▽

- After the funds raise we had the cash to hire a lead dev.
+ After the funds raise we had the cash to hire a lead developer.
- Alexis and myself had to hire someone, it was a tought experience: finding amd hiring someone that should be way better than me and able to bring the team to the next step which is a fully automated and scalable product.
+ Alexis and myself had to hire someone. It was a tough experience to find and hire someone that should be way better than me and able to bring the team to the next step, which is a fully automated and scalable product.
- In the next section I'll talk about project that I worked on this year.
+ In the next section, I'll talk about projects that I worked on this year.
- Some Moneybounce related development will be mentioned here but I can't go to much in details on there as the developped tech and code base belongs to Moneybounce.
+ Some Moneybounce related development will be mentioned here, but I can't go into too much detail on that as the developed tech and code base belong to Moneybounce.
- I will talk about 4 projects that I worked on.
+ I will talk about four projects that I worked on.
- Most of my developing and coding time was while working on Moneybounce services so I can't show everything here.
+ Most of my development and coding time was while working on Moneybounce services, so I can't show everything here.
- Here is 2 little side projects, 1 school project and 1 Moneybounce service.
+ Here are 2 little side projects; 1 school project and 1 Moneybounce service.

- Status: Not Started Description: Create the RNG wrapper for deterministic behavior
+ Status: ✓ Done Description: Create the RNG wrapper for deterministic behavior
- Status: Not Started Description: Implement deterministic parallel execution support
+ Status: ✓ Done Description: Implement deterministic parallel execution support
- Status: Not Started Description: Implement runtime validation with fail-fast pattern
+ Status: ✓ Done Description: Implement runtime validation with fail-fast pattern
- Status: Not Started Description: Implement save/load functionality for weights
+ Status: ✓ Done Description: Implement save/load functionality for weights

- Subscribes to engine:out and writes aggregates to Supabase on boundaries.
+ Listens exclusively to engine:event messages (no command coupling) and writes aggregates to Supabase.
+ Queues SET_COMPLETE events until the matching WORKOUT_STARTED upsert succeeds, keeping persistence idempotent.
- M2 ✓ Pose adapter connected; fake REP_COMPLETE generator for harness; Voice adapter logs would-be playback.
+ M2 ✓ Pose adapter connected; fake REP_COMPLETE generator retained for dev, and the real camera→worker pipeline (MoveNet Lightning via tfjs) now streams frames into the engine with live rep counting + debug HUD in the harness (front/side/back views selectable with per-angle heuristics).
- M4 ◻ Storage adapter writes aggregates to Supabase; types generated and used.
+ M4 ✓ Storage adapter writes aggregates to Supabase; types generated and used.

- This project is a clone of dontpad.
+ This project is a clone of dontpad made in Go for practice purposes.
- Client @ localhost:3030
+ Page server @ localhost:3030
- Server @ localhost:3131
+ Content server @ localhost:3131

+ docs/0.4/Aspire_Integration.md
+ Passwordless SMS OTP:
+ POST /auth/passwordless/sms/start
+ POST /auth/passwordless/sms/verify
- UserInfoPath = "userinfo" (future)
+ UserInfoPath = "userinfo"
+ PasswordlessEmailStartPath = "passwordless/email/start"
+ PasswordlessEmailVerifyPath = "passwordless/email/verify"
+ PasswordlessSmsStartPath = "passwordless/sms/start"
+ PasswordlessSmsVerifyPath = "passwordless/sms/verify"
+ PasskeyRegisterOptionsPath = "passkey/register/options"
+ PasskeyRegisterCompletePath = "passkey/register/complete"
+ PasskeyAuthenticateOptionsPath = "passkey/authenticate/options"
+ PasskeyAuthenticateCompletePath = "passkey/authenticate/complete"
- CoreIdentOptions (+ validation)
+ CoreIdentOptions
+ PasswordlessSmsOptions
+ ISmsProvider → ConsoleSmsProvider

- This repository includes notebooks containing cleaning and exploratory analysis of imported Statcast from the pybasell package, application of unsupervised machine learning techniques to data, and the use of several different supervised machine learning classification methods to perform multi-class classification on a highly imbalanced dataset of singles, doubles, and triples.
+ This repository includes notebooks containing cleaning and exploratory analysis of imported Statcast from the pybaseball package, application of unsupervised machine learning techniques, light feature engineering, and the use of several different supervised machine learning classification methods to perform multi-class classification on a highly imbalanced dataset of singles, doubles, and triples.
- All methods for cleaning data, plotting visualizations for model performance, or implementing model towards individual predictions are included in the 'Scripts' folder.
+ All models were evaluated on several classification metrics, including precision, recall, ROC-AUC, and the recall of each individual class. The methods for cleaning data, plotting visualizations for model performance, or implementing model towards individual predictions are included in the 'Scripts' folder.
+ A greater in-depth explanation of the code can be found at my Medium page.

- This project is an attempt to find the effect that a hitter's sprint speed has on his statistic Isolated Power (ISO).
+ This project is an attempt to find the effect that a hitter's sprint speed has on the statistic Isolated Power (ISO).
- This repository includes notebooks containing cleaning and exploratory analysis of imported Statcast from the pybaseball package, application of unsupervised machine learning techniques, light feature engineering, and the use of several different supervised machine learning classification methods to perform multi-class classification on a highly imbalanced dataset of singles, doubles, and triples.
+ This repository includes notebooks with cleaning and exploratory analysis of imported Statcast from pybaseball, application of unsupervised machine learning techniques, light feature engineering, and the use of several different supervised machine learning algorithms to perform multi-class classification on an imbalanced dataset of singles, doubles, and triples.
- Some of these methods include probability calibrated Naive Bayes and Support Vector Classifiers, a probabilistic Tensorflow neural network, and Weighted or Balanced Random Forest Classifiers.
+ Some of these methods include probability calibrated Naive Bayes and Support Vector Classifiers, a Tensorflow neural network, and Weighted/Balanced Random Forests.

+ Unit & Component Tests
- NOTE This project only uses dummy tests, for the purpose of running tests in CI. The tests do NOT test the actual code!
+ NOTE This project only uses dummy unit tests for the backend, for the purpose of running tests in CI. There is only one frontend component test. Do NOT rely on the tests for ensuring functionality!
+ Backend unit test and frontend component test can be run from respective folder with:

△

> _What to produce_
Retype the entries above exactly as they appear.

> _Output of the task_
- After the funds raise we had the cash to hire a lead dev.
+ After the funds raise we had the cash to hire a lead developer.
- Alexis and myself had to hire someone, it was a tought experience: finding amd hiring someone that should be way better than me and able to bring the team to the next step which is a fully automated and scalable product.
+ Alexis and myself had to hire someone. It was a tough experience to find and hire someone that should be way better than me and able to bring the team to the next step, which is a fully automated and scalable product.
- In the next section I'll talk about project that I worked on this year.
+ In the next section, I'll talk about projects that I worked on this year.
- Some Moneybounce related development will be mentioned here but I can't go to much in details on there as the developped tech and code base belongs to Moneybounce.
+ Some Moneybounce related development will be mentioned here, but I can't go into too much detail on that as the developed tech and code base belong to Moneybounce.
- I will talk about 4 projects that I worked on.
+ I will talk about four projects that I worked on.
- Most of my developing and coding time was while working on Moneybounce services so I can't show everything here.
+ Most of my development and coding time was while working on Moneybounce services, so I can't show everything here.
- Here is 2 little side projects, 1 school project and 1 Moneybounce service.
+ Here are 2 little side projects; 1 school project and 1 Moneybounce service.

- Status: Not Started Description: Create the RNG wrapper for deterministic behavior
+ Status: ✓ Done Description: Create the RNG wrapper for deterministic behavior
- Status: Not Started Description: Implement deterministic parallel execution support
+ Status: ✓ Done Description: Implement deterministic parallel execution support
- Status: Not Started Description: Implement runtime validation with fail-fast pattern
+ Status: ✓ Done Description: Implement runtime validation with fail-fast pattern
- Status: Not Started Description: Implement save/load functionality for weights
+ Status: ✓ Done Description: Implement save/load functionality for weights

- Subscribes to engine:out and writes aggregates to Supabase on boundaries.
+ Listens exclusively to engine:event messages (no command coupling) and writes aggregates to Supabase.
+ Queues SET_COMPLETE events until the matching WORKOUT_STARTED upsert succeeds, keeping persistence idempotent.
- M2 ✓ Pose adapter connected; fake REP_COMPLETE generator for harness; Voice adapter logs would-be playback.
+ M2 ✓ Pose adapter connected; fake REP_COMPLETE generator retained for dev, and the real camera→worker pipeline (MoveNet Lightning via tfjs) now streams frames into the engine with live rep counting + debug HUD in the harness (front/side/back views selectable with per-angle heuristics).
- M4 ◻ Storage adapter writes aggregates to Supabase; types generated and used.
+ M4 ✓ Storage adapter writes aggregates to Supabase; types generated and used.

- This project is a clone of dontpad.
+ This project is a clone of dontpad made in Go for practice purposes.
- Client @ localhost:3030
+ Page server @ localhost:3030
- Server @ localhost:3131
+ Content server @ localhost:3131

+ docs/0.4/Aspire_Integration.md
+ Passwordless SMS OTP:
+ POST /auth/passwordless/sms/start
+ POST /auth/passwordless/sms/verify
- UserInfoPath = "userinfo" (future)
+ UserInfoPath = "userinfo"
+ PasswordlessEmailStartPath = "passwordless/email/start"
+ PasswordlessEmailVerifyPath = "passwordless/email/verify"
+ PasswordlessSmsStartPath = "passwordless/sms/start"
+ PasswordlessSmsVerifyPath = "passwordless/sms/verify"
+ PasskeyRegisterOptionsPath = "passkey/register/options"
+ PasskeyRegisterCompletePath = "passkey/register/complete"
+ PasskeyAuthenticateOptionsPath = "passkey/authenticate/options"
+ PasskeyAuthenticateCompletePath = "passkey/authenticate/complete"
- CoreIdentOptions (+ validation)
+ CoreIdentOptions
+ PasswordlessSmsOptions
+ ISmsProvider → ConsoleSmsProvider

- This repository includes notebooks containing cleaning and exploratory analysis of imported Statcast from the pybasell package, application of unsupervised machine learning techniques to data, and the use of several different supervised machine learning classification methods to perform multi-class classification on a highly imbalanced dataset of singles, doubles, and triples.
+ This repository includes notebooks containing cleaning and exploratory analysis of imported Statcast from the pybaseball package, application of unsupervised machine learning techniques, light feature engineering, and the use of several different supervised machine learning classification methods to perform multi-class classification on a highly imbalanced dataset of singles, doubles, and triples.
- All methods for cleaning data, plotting visualizations for model performance, or implementing model towards individual predictions are included in the 'Scripts' folder.
+ All models were evaluated on several classification metrics, including precision, recall, ROC-AUC, and the recall of each individual class. The methods for cleaning data, plotting visualizations for model performance, or implementing model towards individual predictions are included in the 'Scripts' folder.
+ A greater in-depth explanation of the code can be found at my Medium page.

- This project is an attempt to find the effect that a hitter's sprint speed has on his statistic Isolated Power (ISO).
+ This project is an attempt to find the effect that a hitter's sprint speed has on the statistic Isolated Power (ISO).
- This repository includes notebooks containing cleaning and exploratory analysis of imported Statcast from the pybaseball package, application of unsupervised machine learning techniques, light feature engineering, and the use of several different supervised machine learning classification methods to perform multi-class classification on a highly imbalanced dataset of singles, doubles, and triples.
+ This repository includes notebooks with cleaning and exploratory analysis of imported Statcast from pybaseball, application of unsupervised machine learning techniques, light feature engineering, and the use of several different supervised machine learning algorithms to perform multi-class classification on an imbalanced dataset of singles, doubles, and triples.
- Some of these methods include probability calibrated Naive Bayes and Support Vector Classifiers, a probabilistic Tensorflow neural network, and Weighted or Balanced Random Forest Classifiers.
+ Some of these methods include probability calibrated Naive Bayes and Support Vector Classifiers, a Tensorflow neural network, and Weighted/Balanced Random Forests.

+ Unit & Component Tests
- NOTE This project only uses dummy tests, for the purpose of running tests in CI. The tests do NOT test the actual code!
+ NOTE This project only uses dummy unit tests for the backend, for the purpose of running tests in CI. There is only one frontend component test. Do NOT rely on the tests for ensuring functionality!
+ Backend unit test and frontend component test can be run from respective folder with:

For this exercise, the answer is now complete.